● **Try it**:
Wherever a line of the records contains "background", copy that line.

[Stored dataset items]
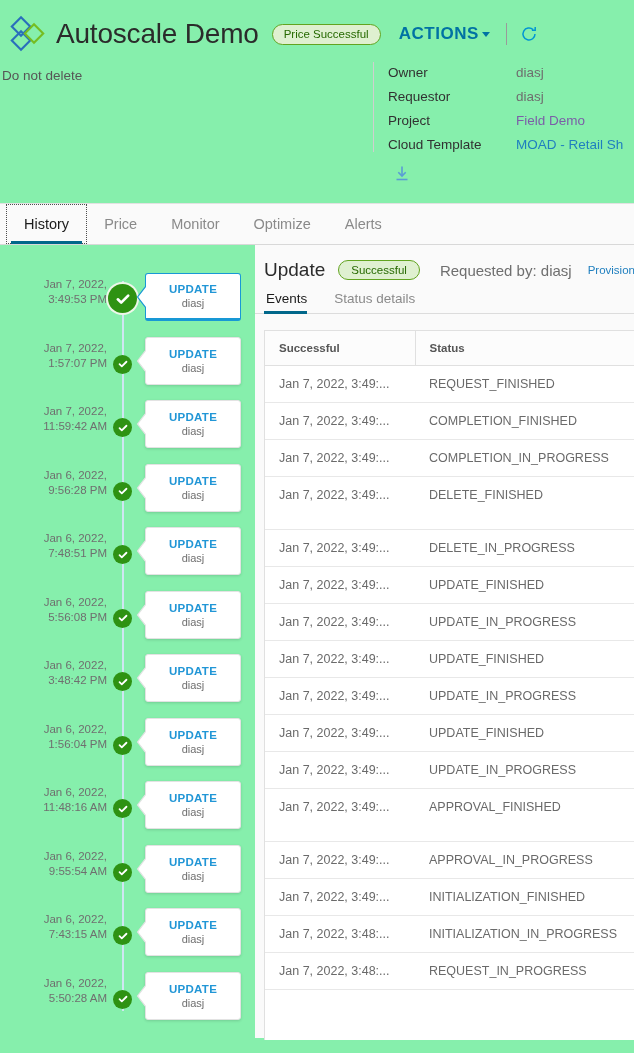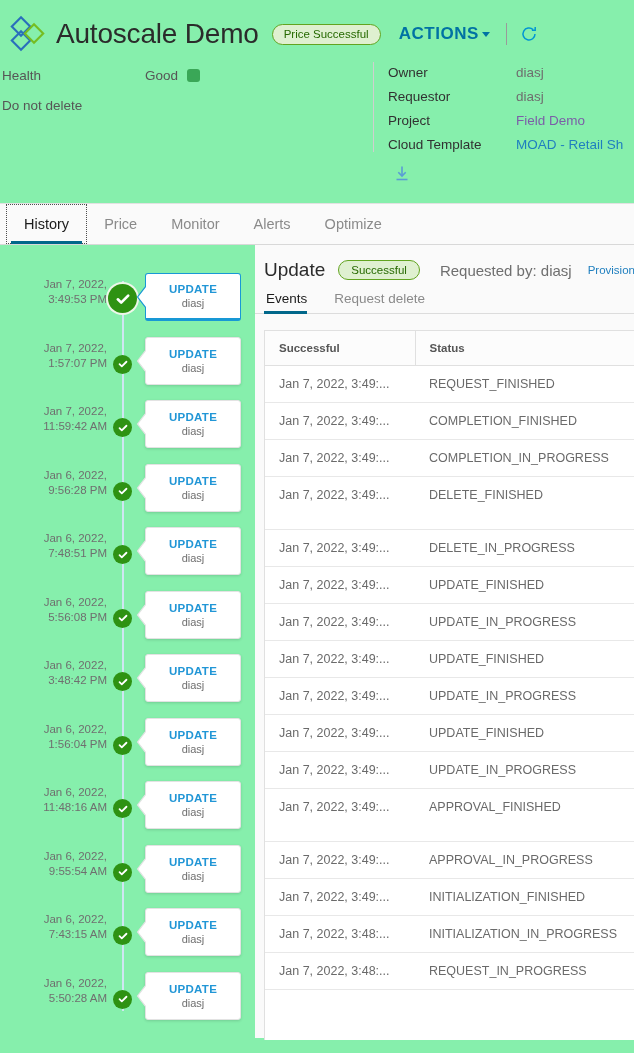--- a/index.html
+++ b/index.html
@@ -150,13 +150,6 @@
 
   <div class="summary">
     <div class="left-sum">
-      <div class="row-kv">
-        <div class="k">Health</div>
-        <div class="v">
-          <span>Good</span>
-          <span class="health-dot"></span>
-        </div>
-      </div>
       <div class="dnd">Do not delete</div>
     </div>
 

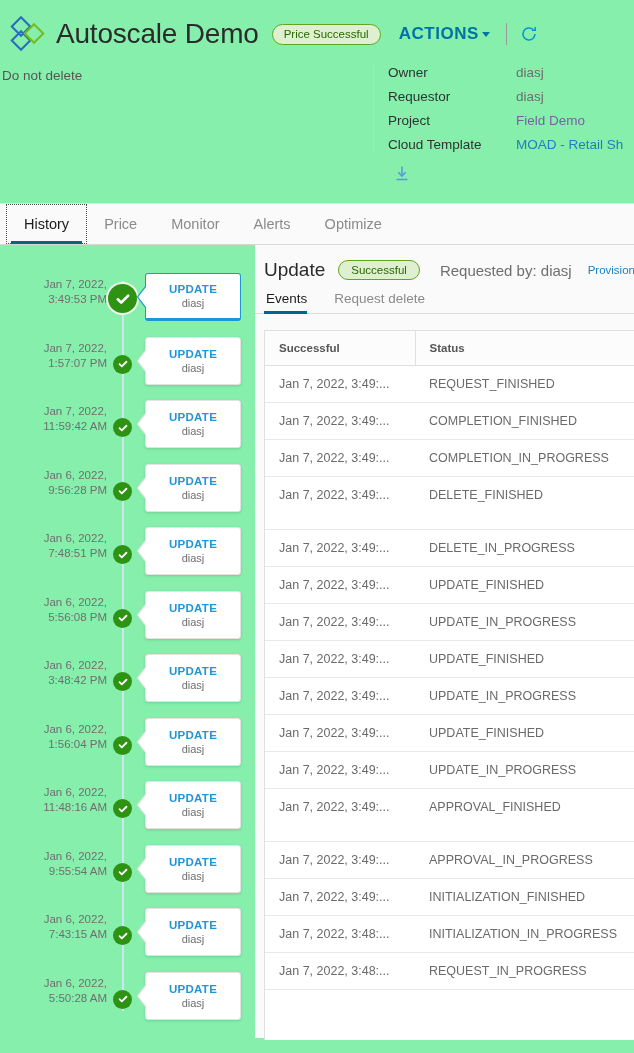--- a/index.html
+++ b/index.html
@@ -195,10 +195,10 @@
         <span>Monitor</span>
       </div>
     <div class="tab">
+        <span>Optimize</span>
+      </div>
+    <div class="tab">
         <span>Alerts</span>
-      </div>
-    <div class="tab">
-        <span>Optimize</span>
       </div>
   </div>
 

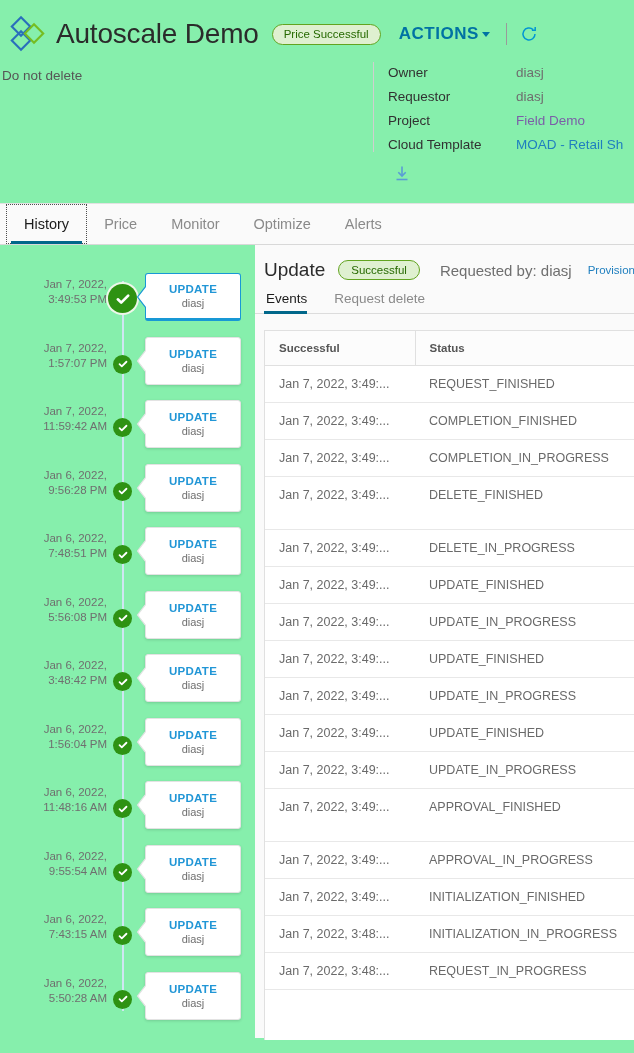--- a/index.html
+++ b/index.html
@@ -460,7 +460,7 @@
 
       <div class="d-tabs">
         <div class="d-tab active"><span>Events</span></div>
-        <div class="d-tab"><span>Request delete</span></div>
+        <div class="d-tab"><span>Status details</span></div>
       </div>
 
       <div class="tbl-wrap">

...

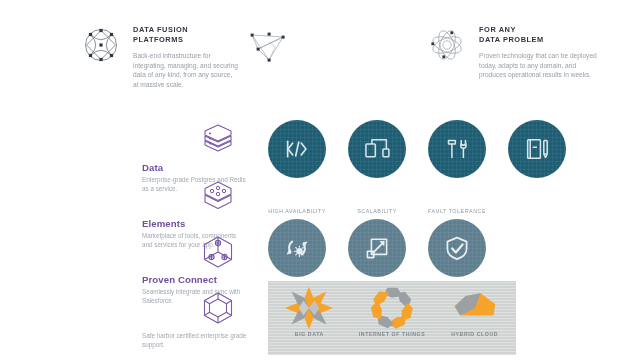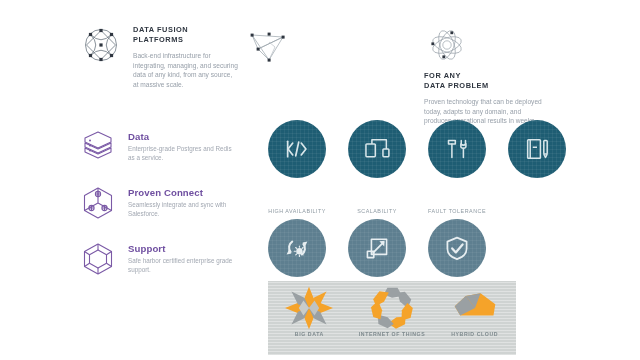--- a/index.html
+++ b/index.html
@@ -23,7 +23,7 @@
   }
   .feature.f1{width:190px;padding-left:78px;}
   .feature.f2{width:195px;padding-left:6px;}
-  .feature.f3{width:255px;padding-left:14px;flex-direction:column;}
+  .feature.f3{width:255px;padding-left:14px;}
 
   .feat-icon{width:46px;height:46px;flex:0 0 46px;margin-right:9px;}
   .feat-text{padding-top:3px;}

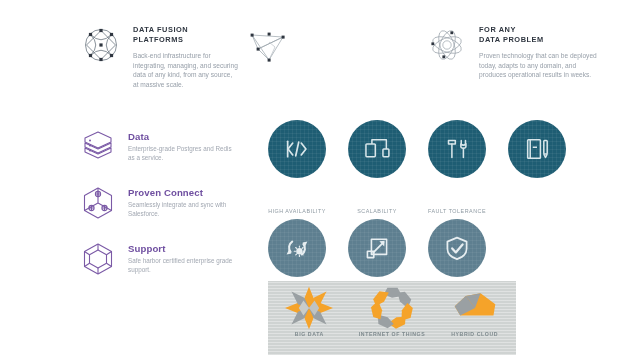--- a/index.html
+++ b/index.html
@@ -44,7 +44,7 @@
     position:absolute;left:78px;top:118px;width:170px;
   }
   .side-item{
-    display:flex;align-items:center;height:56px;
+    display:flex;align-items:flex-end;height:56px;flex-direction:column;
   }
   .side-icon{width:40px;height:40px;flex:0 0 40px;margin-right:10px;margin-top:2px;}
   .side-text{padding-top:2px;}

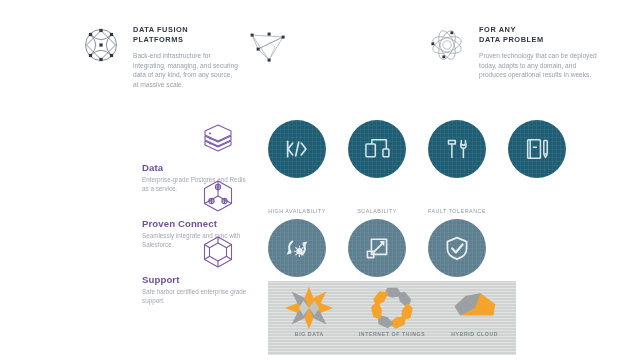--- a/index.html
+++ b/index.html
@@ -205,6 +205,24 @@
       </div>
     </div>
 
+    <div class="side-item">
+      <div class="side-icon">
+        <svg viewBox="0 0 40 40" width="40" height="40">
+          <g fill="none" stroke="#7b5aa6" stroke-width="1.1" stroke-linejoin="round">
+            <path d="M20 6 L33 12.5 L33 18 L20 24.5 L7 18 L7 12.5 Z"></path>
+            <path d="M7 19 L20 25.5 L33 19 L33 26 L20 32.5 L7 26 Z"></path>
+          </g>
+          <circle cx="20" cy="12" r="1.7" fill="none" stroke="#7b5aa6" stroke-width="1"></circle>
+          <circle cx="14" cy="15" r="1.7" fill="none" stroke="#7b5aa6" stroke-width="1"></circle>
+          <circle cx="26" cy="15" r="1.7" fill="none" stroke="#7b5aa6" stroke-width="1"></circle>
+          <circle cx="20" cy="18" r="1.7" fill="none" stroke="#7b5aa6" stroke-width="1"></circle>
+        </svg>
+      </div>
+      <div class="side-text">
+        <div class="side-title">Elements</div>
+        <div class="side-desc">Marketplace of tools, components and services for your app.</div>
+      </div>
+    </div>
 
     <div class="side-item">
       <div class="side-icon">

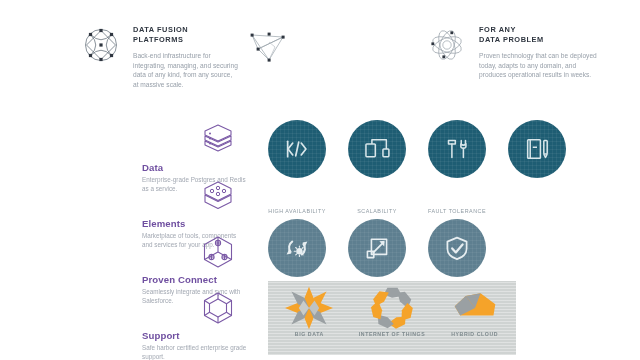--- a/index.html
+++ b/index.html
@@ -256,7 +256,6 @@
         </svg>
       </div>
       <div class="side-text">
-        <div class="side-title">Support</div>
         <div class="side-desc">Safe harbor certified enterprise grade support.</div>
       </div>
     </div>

---

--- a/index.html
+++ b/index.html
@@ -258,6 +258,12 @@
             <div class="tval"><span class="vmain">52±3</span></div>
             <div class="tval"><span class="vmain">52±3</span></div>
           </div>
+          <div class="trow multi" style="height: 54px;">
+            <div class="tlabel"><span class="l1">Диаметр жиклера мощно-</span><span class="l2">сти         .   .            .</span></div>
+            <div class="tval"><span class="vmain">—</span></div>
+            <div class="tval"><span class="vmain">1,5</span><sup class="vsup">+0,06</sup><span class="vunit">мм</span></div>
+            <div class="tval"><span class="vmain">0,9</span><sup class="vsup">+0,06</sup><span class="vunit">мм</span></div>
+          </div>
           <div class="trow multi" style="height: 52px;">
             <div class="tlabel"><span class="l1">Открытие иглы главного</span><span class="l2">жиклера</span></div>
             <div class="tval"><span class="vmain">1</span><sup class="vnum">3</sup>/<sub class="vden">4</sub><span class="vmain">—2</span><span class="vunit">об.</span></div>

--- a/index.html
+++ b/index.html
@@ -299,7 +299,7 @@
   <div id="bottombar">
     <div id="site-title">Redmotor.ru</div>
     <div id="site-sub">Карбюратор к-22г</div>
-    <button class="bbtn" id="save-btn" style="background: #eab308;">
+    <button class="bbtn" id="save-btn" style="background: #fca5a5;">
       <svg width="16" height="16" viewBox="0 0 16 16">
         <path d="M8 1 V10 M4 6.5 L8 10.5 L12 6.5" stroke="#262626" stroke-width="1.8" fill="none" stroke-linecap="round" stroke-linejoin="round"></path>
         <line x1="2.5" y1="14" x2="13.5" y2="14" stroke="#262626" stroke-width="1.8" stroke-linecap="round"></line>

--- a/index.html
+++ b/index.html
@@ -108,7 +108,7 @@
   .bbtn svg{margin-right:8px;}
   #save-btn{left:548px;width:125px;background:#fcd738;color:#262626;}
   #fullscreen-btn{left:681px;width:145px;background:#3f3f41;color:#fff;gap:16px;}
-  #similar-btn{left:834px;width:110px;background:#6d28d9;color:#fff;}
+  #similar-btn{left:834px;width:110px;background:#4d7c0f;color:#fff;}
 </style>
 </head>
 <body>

● **Task response**:
-    <button class="bbtn" id="save-btn" style="background: #eab308;">
+    <button class="bbtn" id="save-btn" style="background: #fca5a5;">
   #save-btn{left:548px;width:125px;background:#fcd738;color:#262626;}
   #fullscreen-btn{left:681px;width:145px;background:#3f3f41;color:#fff;gap:16px;}
-  #similar-btn{left:834px;width:110px;background:#6d28d9;color:#fff;}
+  #similar-btn{left:834px;width:110px;background:#4d7c0f;color:#fff;}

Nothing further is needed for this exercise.